Higher education - Master's degree programs
- 08.04.01 'Construction' (full-time, correspondence form);
- 09.04.02 'Information systems and technologies' (full-time);
- 10.04.01 'Information security'(full-time);
- 13.04.02 'Electric power and electrical engineering' (full-time, correspondence form);
- 15.04.06 'Mechatronics and robotics' (full-time);
- 20.04.01 'Technosphere safety' (full-time, correspondence form);
- 23.04.01 'Technology of transport processes' (full-time, correspondence form);
- 23.04.03 'Operation of transport and technological machines and complexes' (full-time, correspondence form);
- 38.04.01 'Economics' (full-time, part-time);
- 38.04.02 'Management' (full-time, part-time);
- 38.04.03 'Personnel management' (full-time, part-time)
Higher education - postgraduate programs
- 09.06.01 'Computer Science and computer engineering' (full-time);
- 10.06.01 'Information security' (full-time);
- 13.06.01 'Electrical and thermal engineering' (full-time);
- 23.06.01 'Equipment and technologies of land transport' (full-time);
- 27.06.01 'Management in technical systems' (full-time);
- 38.06.01 'Economics' (full-time).

==Campus==

One of the advantages of the Ural State University of Railway Transport is not only its unique location, but also the internal structure of the territory and the campus, its compactness. In 2021, USURT joined the Association of Green Universities of Russia.

==Student life==

There are about 20 creative groups in USURT. The University has established the Center for Innovation and Technology based on the principle of FabLab (international movement of manufacturing laboratories).

==Sports==

USURT pays great attention to students' physical improvement and healthy lifestyle.
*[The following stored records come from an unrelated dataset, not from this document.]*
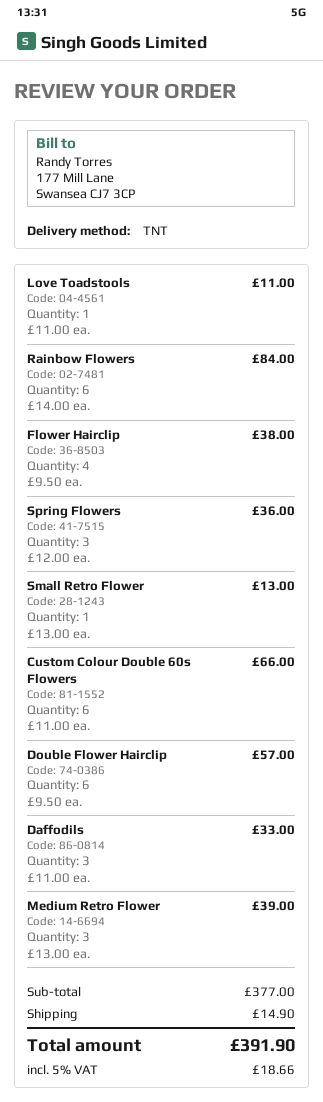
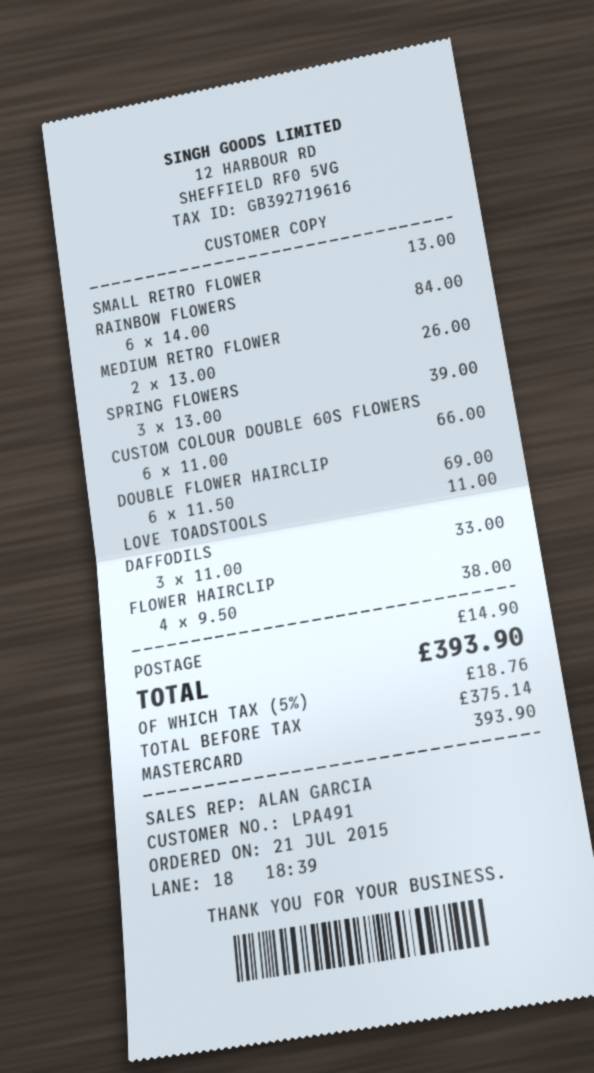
Spring Flowers: 3 x 12.00 = 36.00 -> 3 x 13.00 = 39.00
Double Flower Hairclip: 6 x 9.50 = 57.00 -> 6 x 11.50 = 69.00
Medium Retro Flower: 3 x 13.00 = 39.00 -> 2 x 13.00 = 26.00
tax: 5% = 18.66 -> 5% = 18.76
total: 391.90 -> 393.90

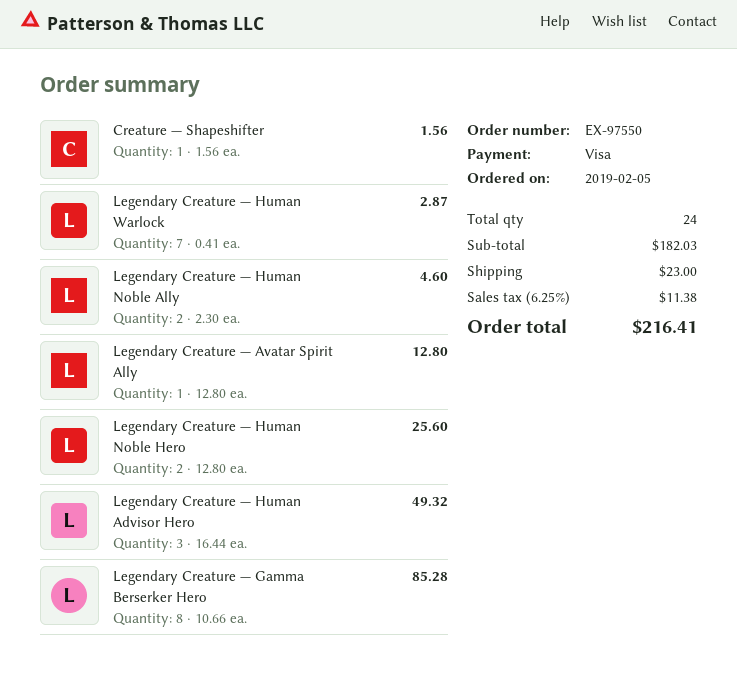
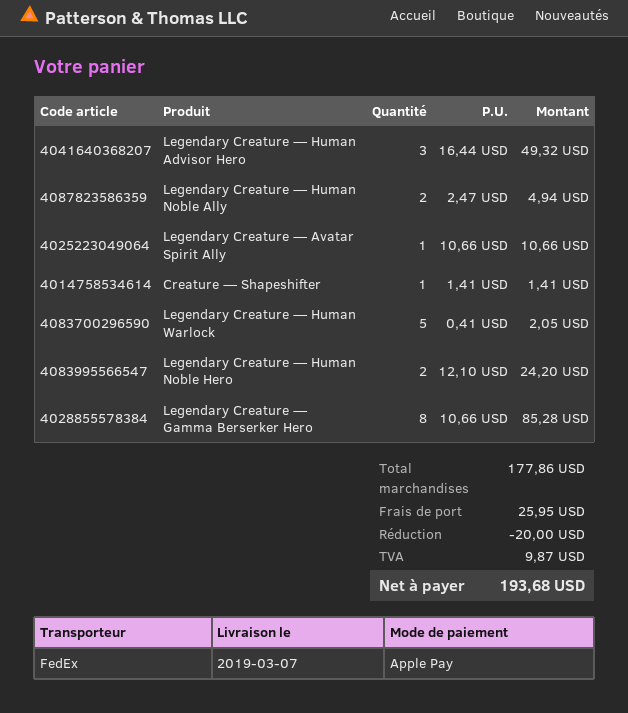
payment method: Visa -> Apple Pay
Creature — Shapeshifter: 1 x 1.56 = 1.56 -> 1 x 1.41 = 1.41
Legendary Creature — Human Warlock: 7 x 0.41 = 2.87 -> 5 x 0.41 = 2.05
Legendary Creature — Human Noble Ally: 2 x 2.30 = 4.60 -> 2 x 2.47 = 4.94
Legendary Creature — Avatar Spirit Ally: 1 x 12.80 = 12.80 -> 1 x 10.66 = 10.66
Legendary Creature — Human Noble Hero: 2 x 12.80 = 25.60 -> 2 x 12.10 = 24.20
subtotal: 182.03 -> 177.86
discount: none -> 20.00
shipping: 23.00 -> 25.95
tax: 11.38 -> 9.87
total: 216.41 -> 193.68

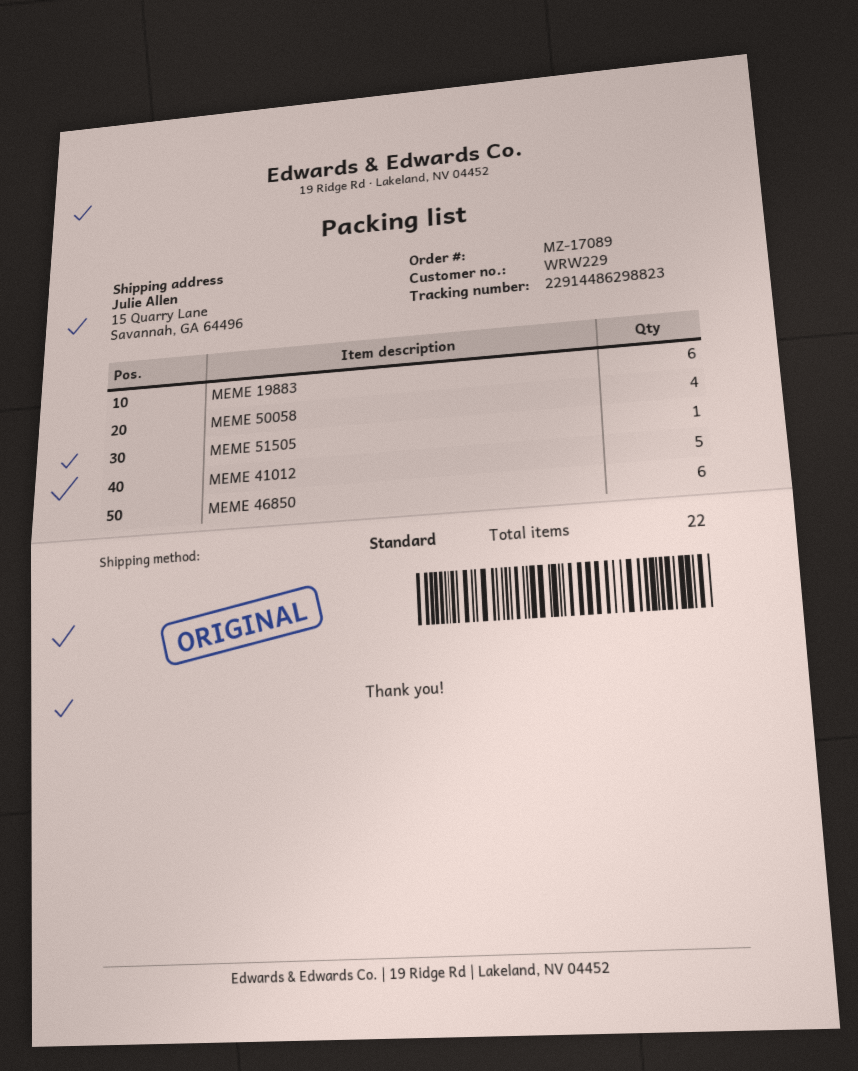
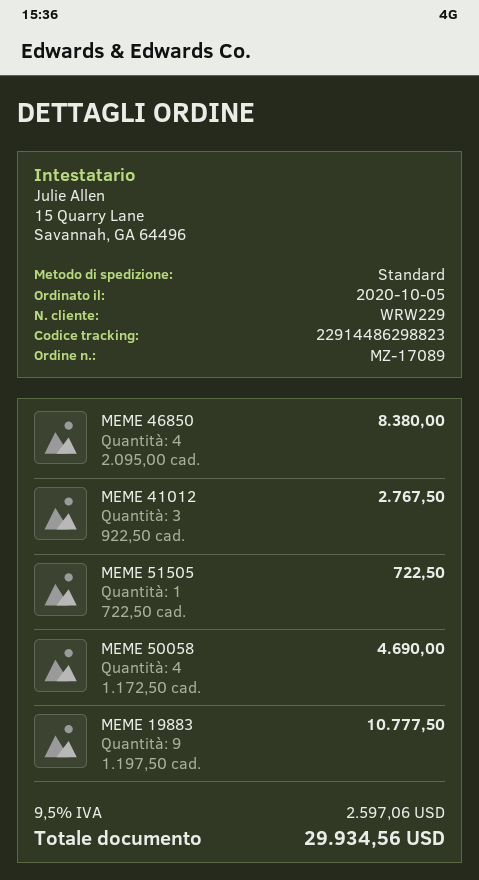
MEME 19883: 6 -> 9
MEME 41012: 5 -> 3
MEME 46850: 6 -> 4

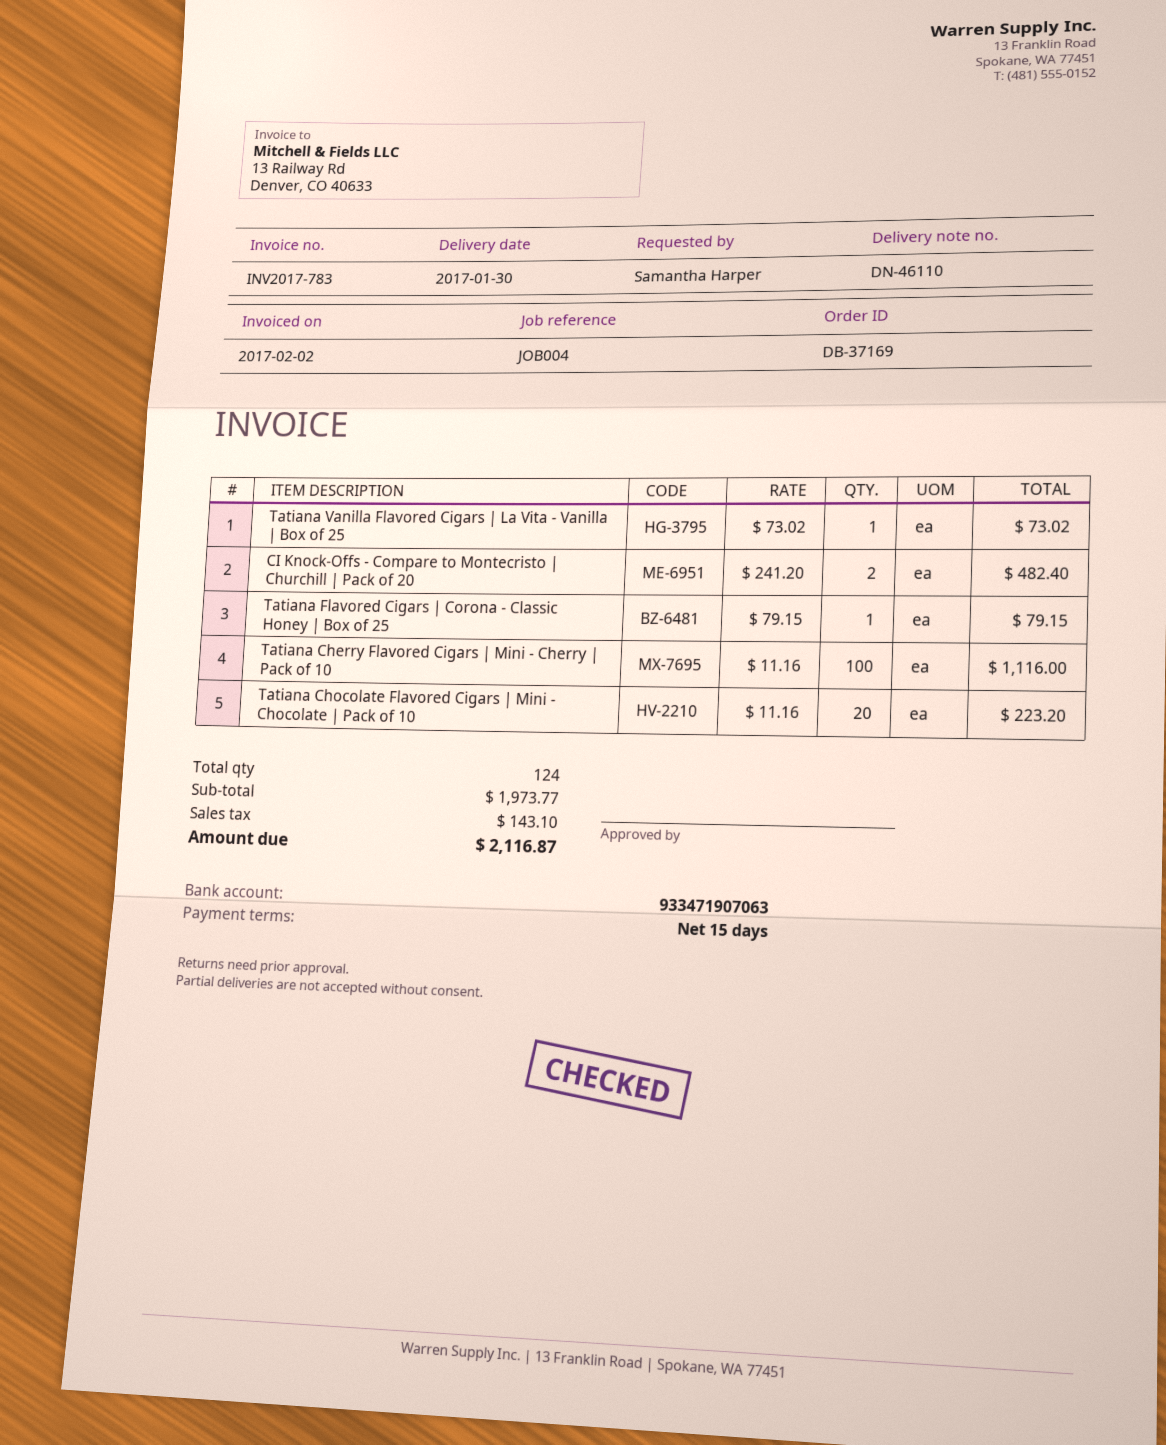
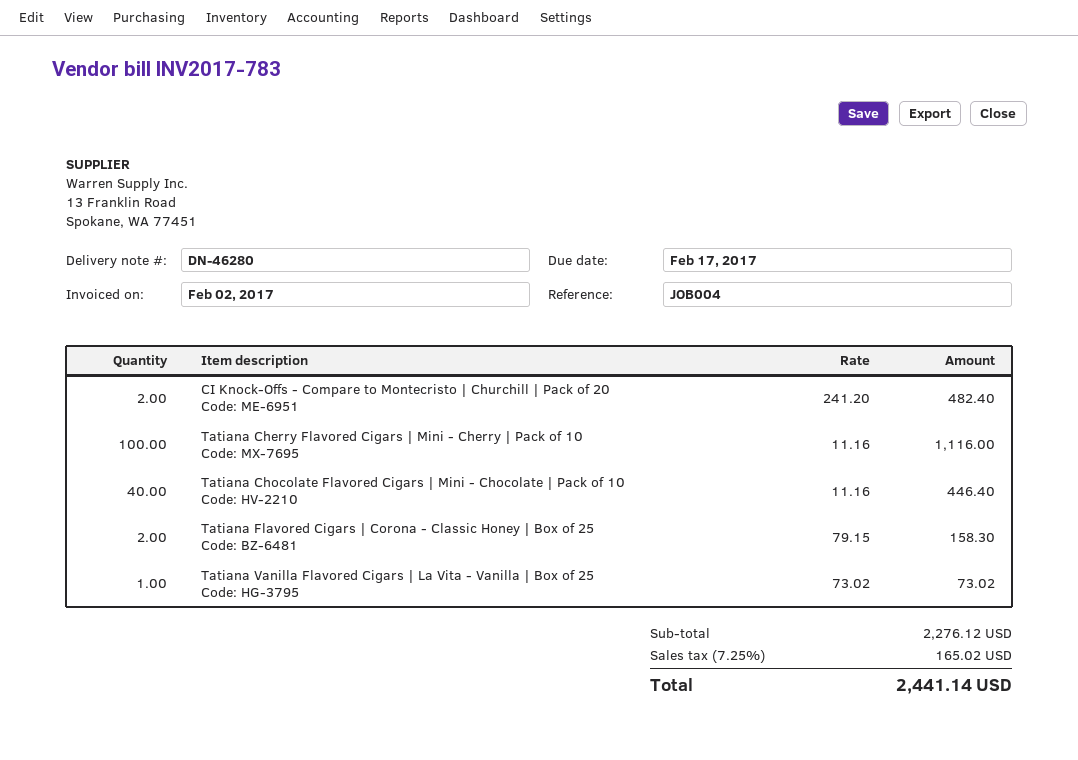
delivery note number: DN-46110 -> DN-46280
Tatiana Flavored Cigars | Corona - Classic Honey | Box of 25: 1 x 79.15 = 79.15 -> 2 x 79.15 = 158.30
Tatiana Chocolate Flavored Cigars | Mini - Chocolate | Pack of 10: 20 x 11.16 = 223.20 -> 40 x 11.16 = 446.40
subtotal: 1973.77 -> 2276.12
tax: 143.10 -> 165.02
total: 2116.87 -> 2441.14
The university has created all conditions for the development of both mass sports and sports of higher achievements.

==International activities==

USURT conducts purposeful international activities, and is actively involved in international projects, primarily with the countries of the Pacific region, Southeast Asia - Mongolia, Kazakhstan, China, as well as with the CIS countries.

The University participates in the work of such international organizations as: OSJD (Organization for Cooperation of Railways), the Association of Rectors of Transport Universities of Russia and China, the Council for Education and Science at the KTS CIS, is an official member of the International Association of Transport Universities of the Asia-Pacific region, the Association of Rectors of Transport Universities of Russia and France, BRICS countries, Russia and China. Cooperation with such European countries as Germany, Poland, Spain, Serbia is also actively developing.

USURT is also implementing DAAD, ERASMUS+ programs, scientific and technical cooperation projects with China.